Nun war es an der Zeit für ein ordentliches Death-Thrash-Gewitter von Dew-Scented, die gleich mit ihrem ersten Song einen kleinen Mosh-Pit auslösten. Den Norddeutschen gelang es, die Stimmung noch weiter anzuheben, was angesichts ihres überaus live-tauglichen Materials allerdings nicht weiter verwundern durfte. Auch wenn das anfangs entfachte Stimmungsniveau nicht konstant gehalten werden konnte und der wiederholten Aufmunterung von Sänger Leif Jensen zu verstärkten Moshpit-Aktivitäten nicht vollumfänglich nachgekommen wurde, können Dew-Scented den Abend insgesamt als Erfolg verbuchen. Auch sie legten sich mächtig ins Zeug, ließen die Matten kreisen und ernteten positive Publikumsreaktionen; spieltechnisch sind sie ohnehin über jeden Zweifel erhaben. Nach einer mit erbarmungslosen Thrash-Granaten ausgefüllten guten Dreiviertelstunde war dann Schicht im Schacht - mir persönlich haben Dew-Scented live gar besser gefallen als auf Platte.
Und dann kam Nevermore - wohl die Band der Stunde. Furios starteten sie mit einem fulminanten Einstiegsduo bestehend aus ‚Born’ und ‚Acid Words’ ihren unbändigen Streifzug durch die im heutigen Set bis auf „The Politics Of Ecstasy“ zurückgehende Diskographie und hatten die Meute vom ersten Ton an fest im Griff. Sofort war klar, dass Nevermore an diesem Abend keine Gefangenen machen würden, und alsbald segelten vereinzelt Stage-Diver durch die Markthalle. Sicher nicht ganz überraschend, führt man sich einmal die ein lebhaftes Konzert erzwingende knallharte Ausrichtung ihres Power Metals vor Augen. Die meisten Bands entwickeln sich mit der Zeit in eine softere, immer melodischere Richtung, wohingegen Nevermore den umgekehrten Weg zu wählen scheinen.

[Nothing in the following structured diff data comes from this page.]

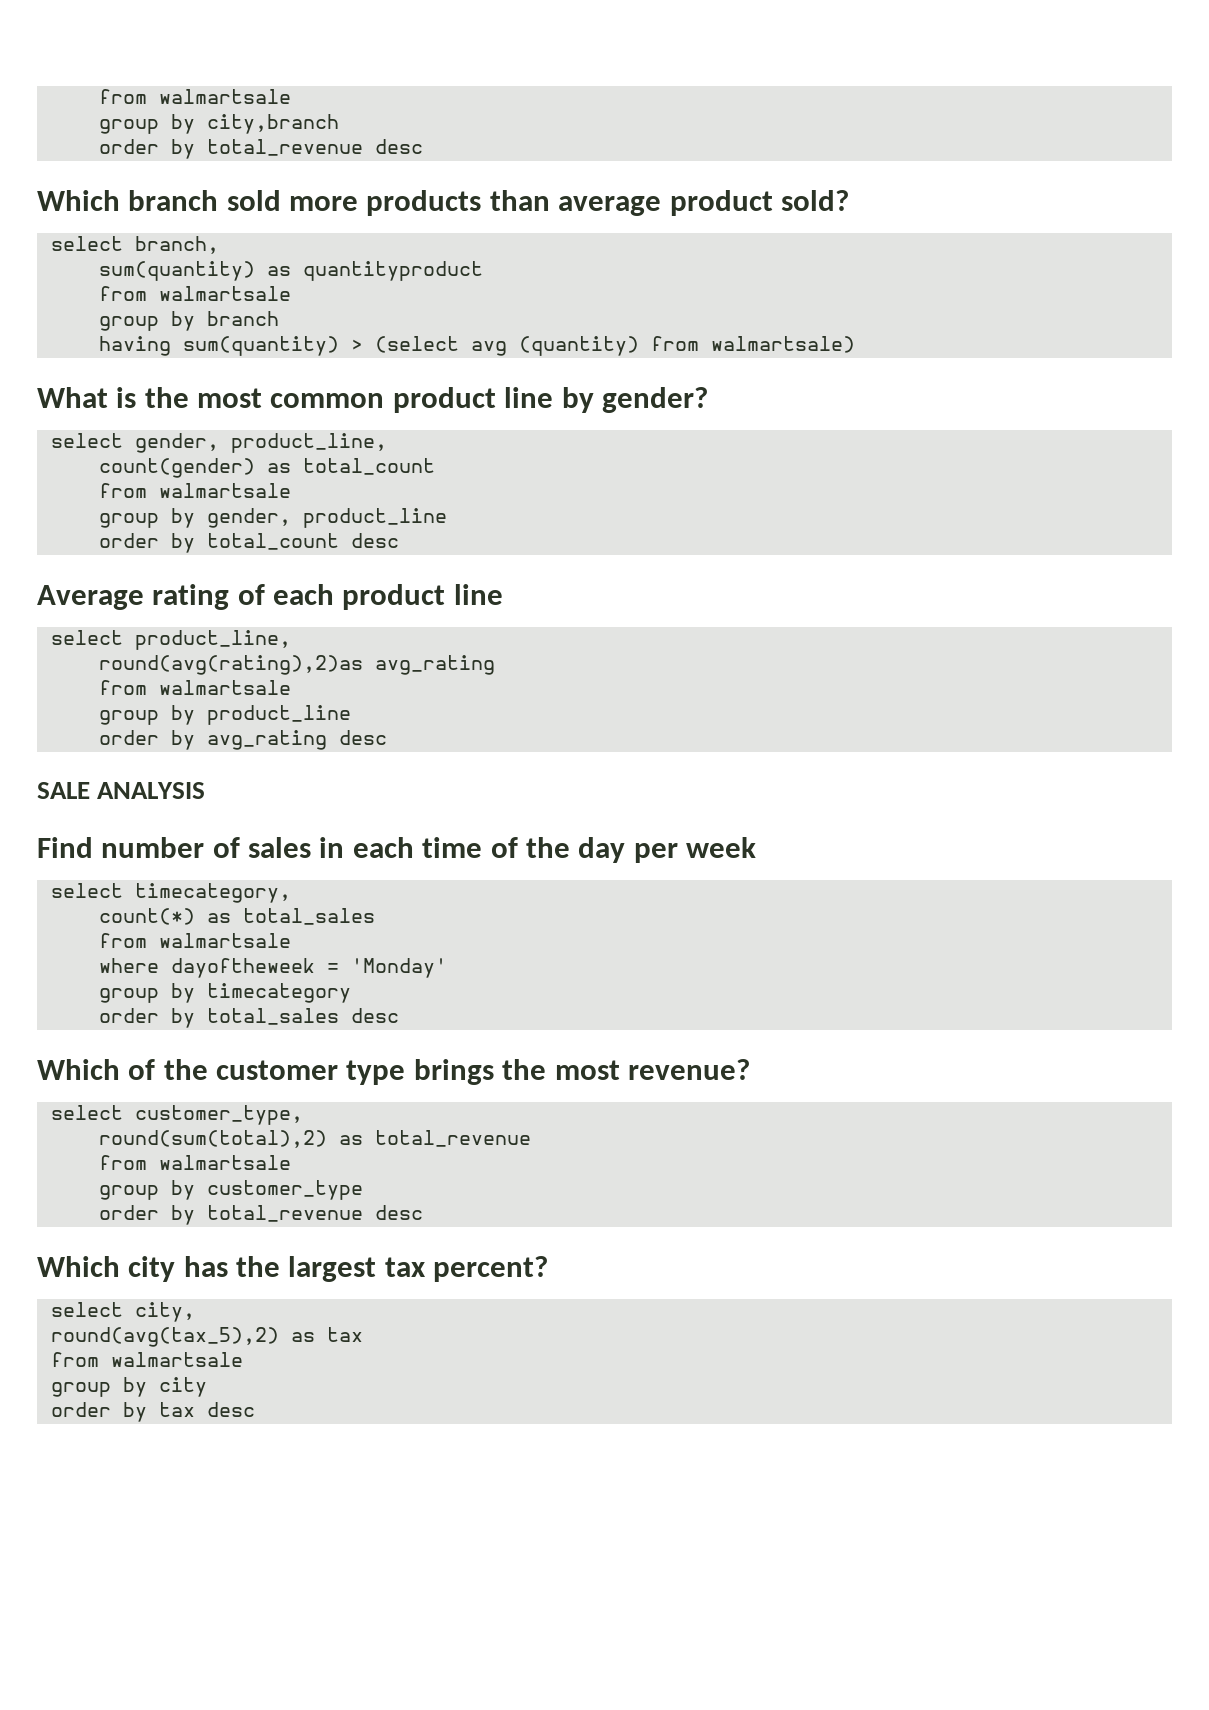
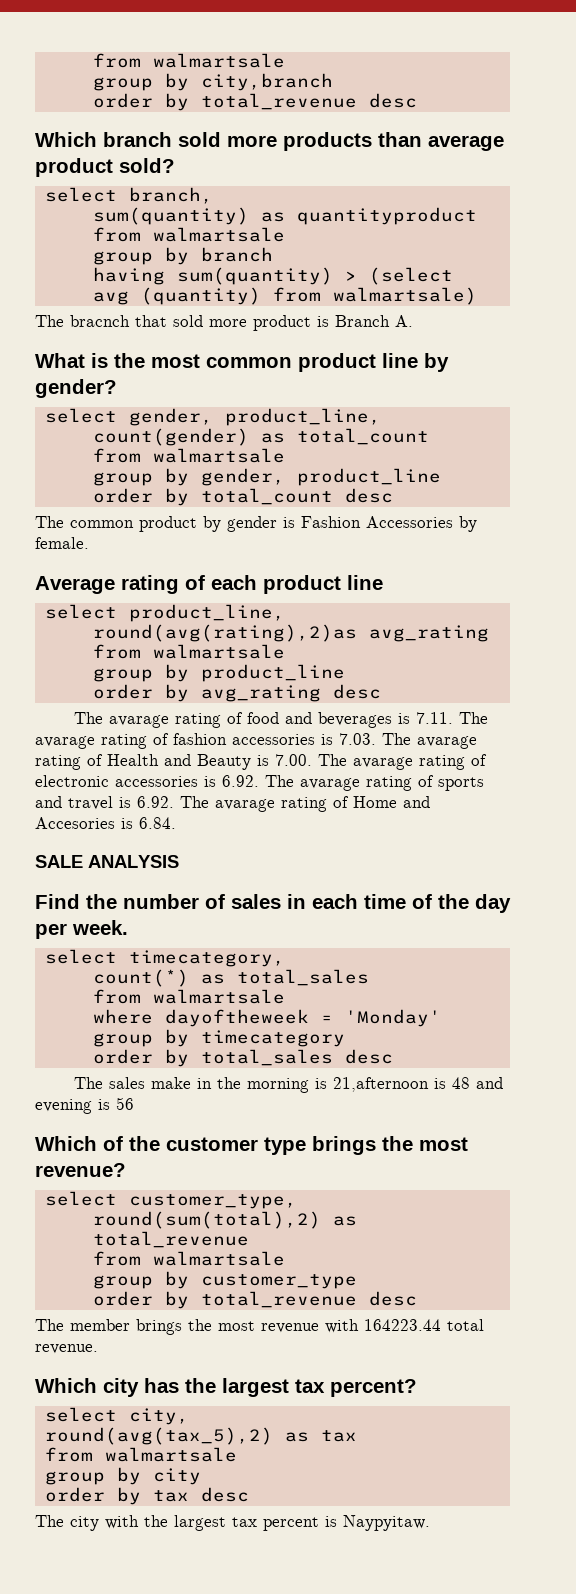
+ The bracnch that sold more product is Branch A.
+ The common product by gender is Fashion Accessories by female.
+ The avarage rating of food and beverages is 7.11. The avarage rating of fashion accessories is 7.03. The avarage rating of Health and Beauty is 7.00. The avarage rating of electronic accessories is 6.92. The avarage rating of sports and travel is 6.92. The avarage rating of Home and Accesories is 6.84.
- Find number of sales in each time of the day per week
+ Find the number of sales in each time of the day per week.
+ The sales make in the morning is 21,afternoon is 48 and evening is 56
+ The member brings the most revenue with 164223.44 total revenue.
+ The city with the largest tax percent is Naypyitaw.

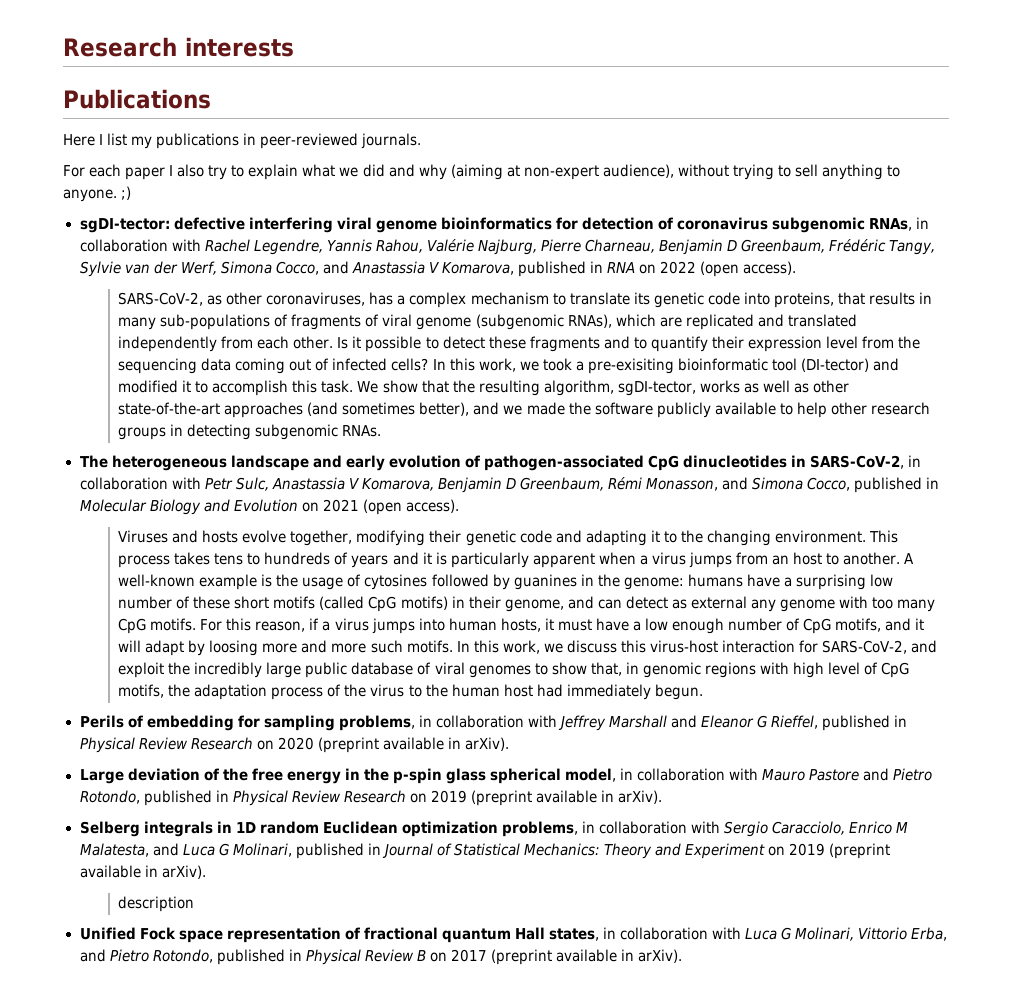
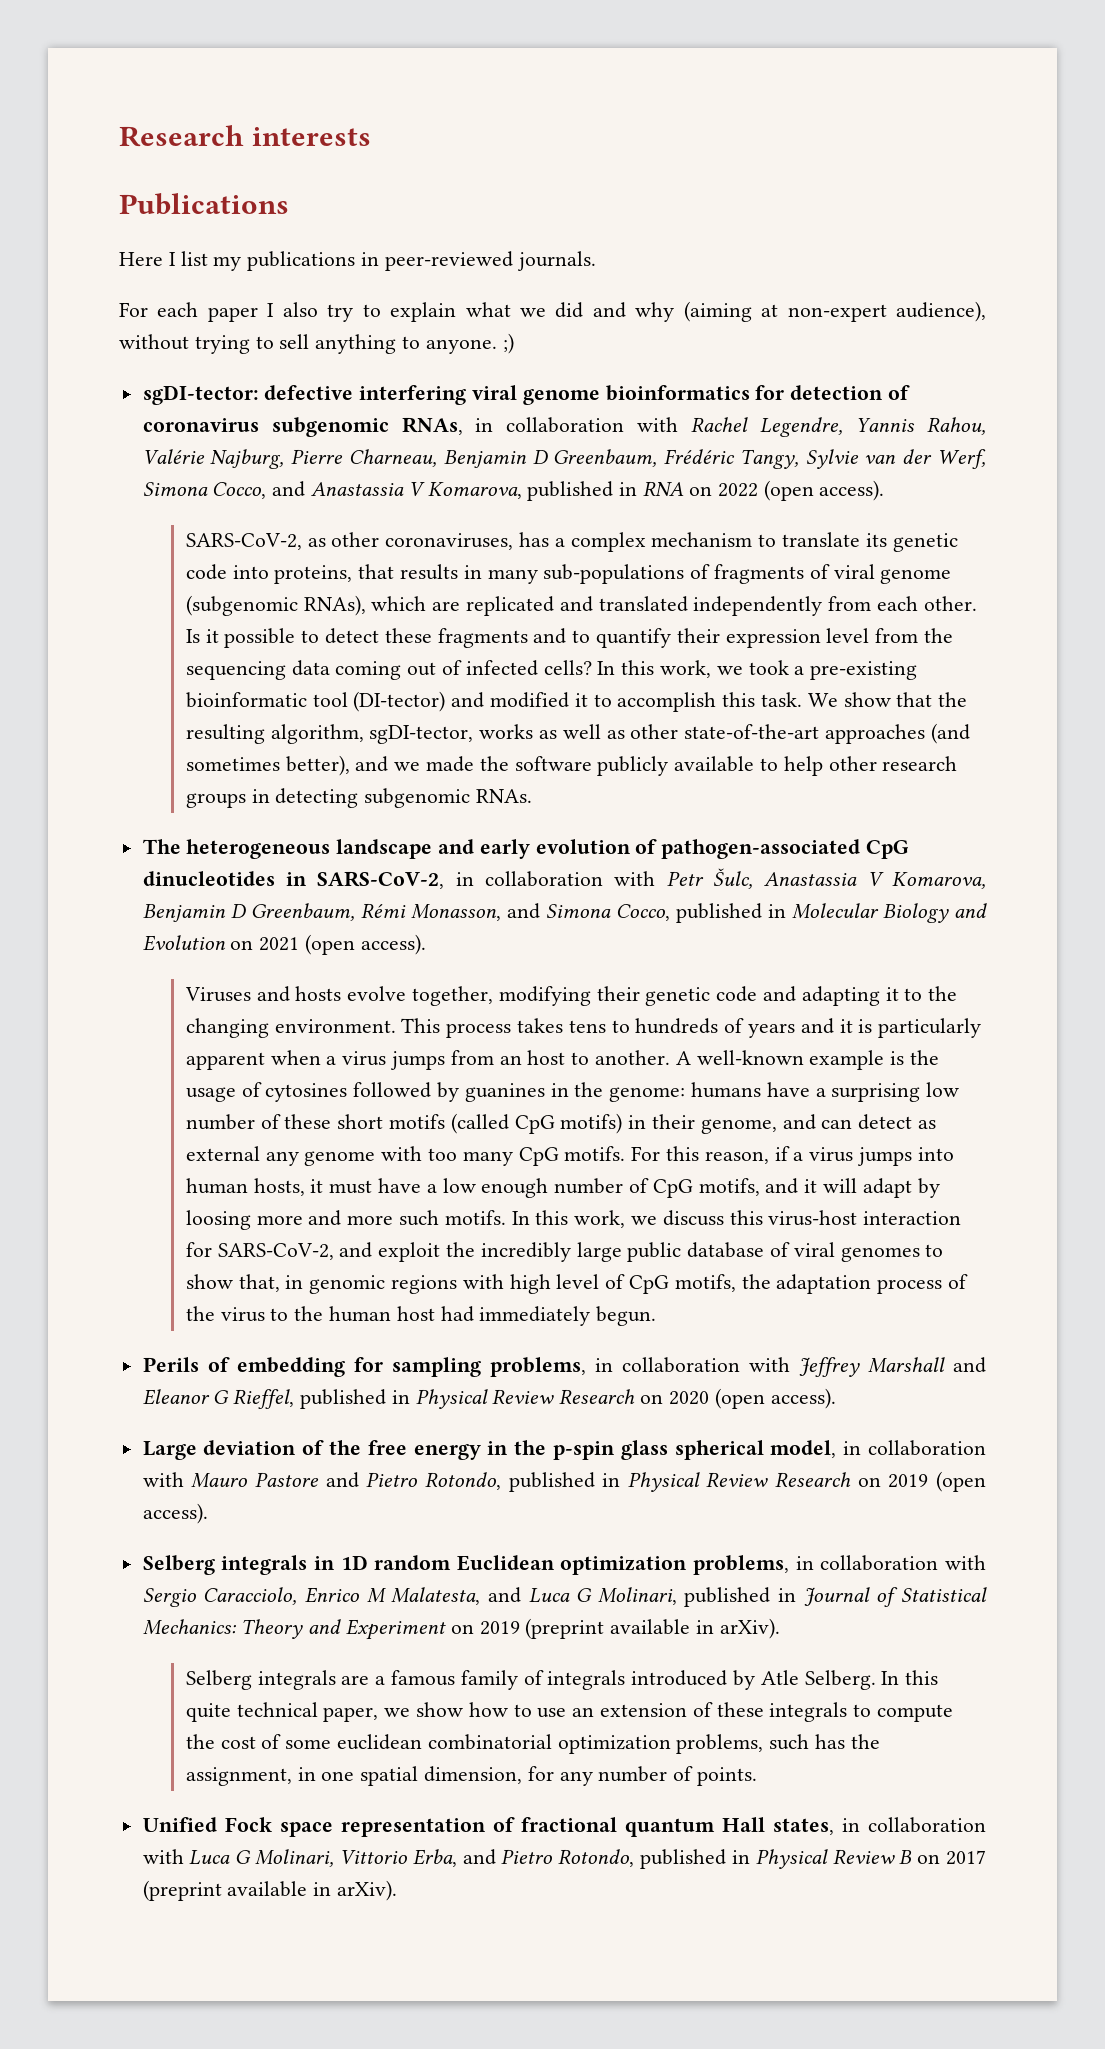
- In this work, we took a pre-exisiting bioinformatic tool (DI-tector) and modified it to accomplish this task.
+ In this work, we took a pre-existing bioinformatic tool (DI-tector) and modified it to accomplish this task.
- The heterogeneous landscape and early evolution of pathogen-associated CpG dinucleotides in SARS-CoV-2, in collaboration with Petr Sulc, Anastassia V Komarova, Benjamin D Greenbaum, Rémi Monasson, and Simona Cocco, published in Molecular Biology and Evolution on 2021 (open access).
+ The heterogeneous landscape and early evolution of pathogen-associated CpG dinucleotides in SARS-CoV-2, in collaboration with Petr Šulc, Anastassia V Komarova, Benjamin D Greenbaum, Rémi Monasson, and Simona Cocco, published in Molecular Biology and Evolution on 2021 (open access).
- Perils of embedding for sampling problems, in collaboration with Jeffrey Marshall and Eleanor G Rieffel, published in Physical Review Research on 2020 (preprint available in arXiv).
+ Perils of embedding for sampling problems, in collaboration with Jeffrey Marshall and Eleanor G Rieffel, published in Physical Review Research on 2020 (open access).
- Large deviation of the free energy in the p-spin glass spherical model, in collaboration with Mauro Pastore and Pietro Rotondo, published in Physical Review Research on 2019 (preprint available in arXiv).
+ Large deviation of the free energy in the p-spin glass spherical model, in collaboration with Mauro Pastore and Pietro Rotondo, published in Physical Review Research on 2019 (open access).
- description
+ Selberg integrals are a famous family of integrals introduced by Atle Selberg. In this quite technical paper, we show how to use an extension of these integrals to compute the cost of some euclidean combinatorial optimization problems, such has the assignment, in one spatial dimension, for any number of points.

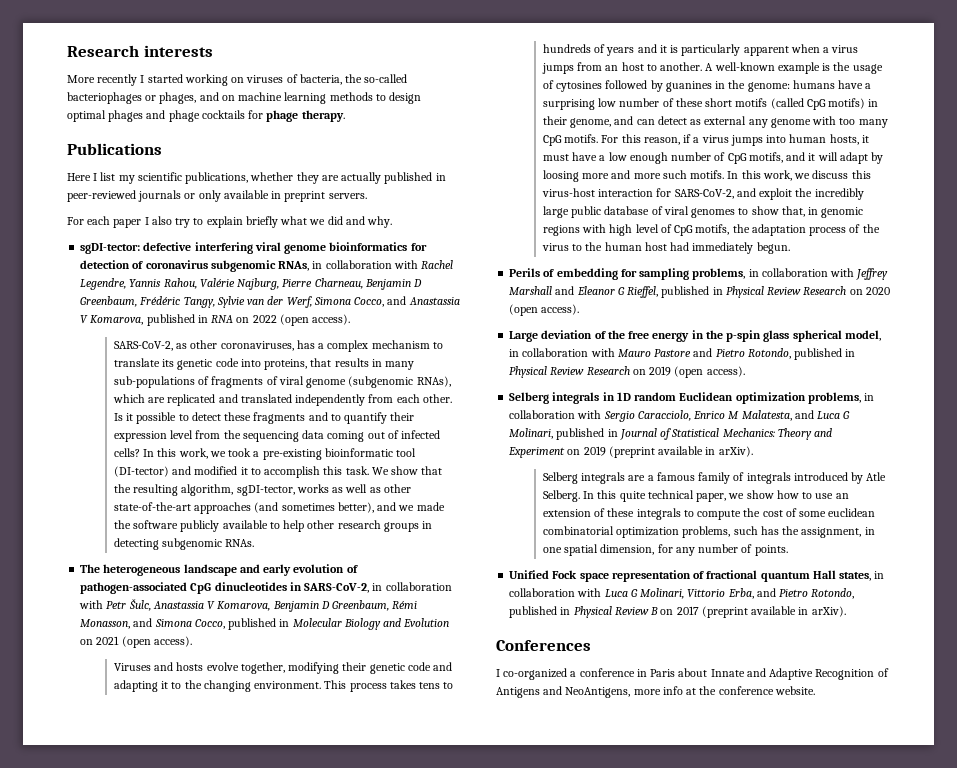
+ More recently I started working on viruses of bacteria, the so-called bacteriophages or phages, and on machine learning methods to design optimal phages and phage cocktails for phage therapy.
- Here I list my publications in peer-reviewed journals.
+ Here I list my scientific publications, whether they are actually published in peer-reviewed journals or only available in preprint servers.
- For each paper I also try to explain what we did and why (aiming at non-expert audience), without trying to sell anything to anyone. ;)
+ For each paper I also try to explain briefly what we did and why.
+ Conferences
+ I co-organized a conference in Paris about Innate and Adaptive Recognition of Antigens and NeoAntigens, more info at the conference website.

Egal ob urgewaltige Kraftentladungen wie ‚Narcosynthesis’, ‚The Sound Of Silence’, das für den neusten Videoclip auserkorene ‚Final Product’ oder die vergleichsweise gemäßigten und in der Mitte der Spielzeit zum Tragen kommenden ‚Sentient 6’ und ‚Dreaming Neon Black’; Nevermore waren in bestechender Verfassung und überzeugten auf ganzer Linie. Exquisite Gitarrenarbeit, zur Schau getragene Spielfreude, agiles Stageacting der Saitenfraktion sowie ein lässiger und sich in guter Form befindender Warrel Dane (dessen Mütze allerdings Geschmackssache bleiben dürfte…) riefen entsprechende Publikumsreaktionen hervor. Zwar war aus meiner Sicht etwas schade, dass mit keinem Song das legendäre Debüt der Band gewürdigt wurde; aber man kann eben nicht alles haben. Gefehlt hat hingegen natürlich nicht die von den Fans lauthals mitgesungene und für Gänsehaut sorgende Bandhymne ‚The Heart Collector’. Nach eineinhalb Stunden (inklusive der Zugaben ‚This Godless Endeavor’ und ‚The Enemies Of Reality’) geballter Nevermore-Power ging ein durchweg gelungener Abend, zu welchem alle beteiligten Bands ihr Scherflein beigetragen haben, dem Ende entgegen.
Fazit: Die Zeit verging wie im Fluge - und dies lässt sich nur als positives Indiz ausdeuten. Die Zusammenstellung der einander prima ergänzenden Bands erwies sich als fruchtbar und kurzweilig, wobei Nevermore mit ihrer mächtigen Vorstellung das Glanzlicht des Abends markierten. Derzeit befinden sie sich zweifelsohne auf dem Höhepunkt ihrer Karriere, was sie heute in Topform unterstrichen und unter Beweis gestellt haben.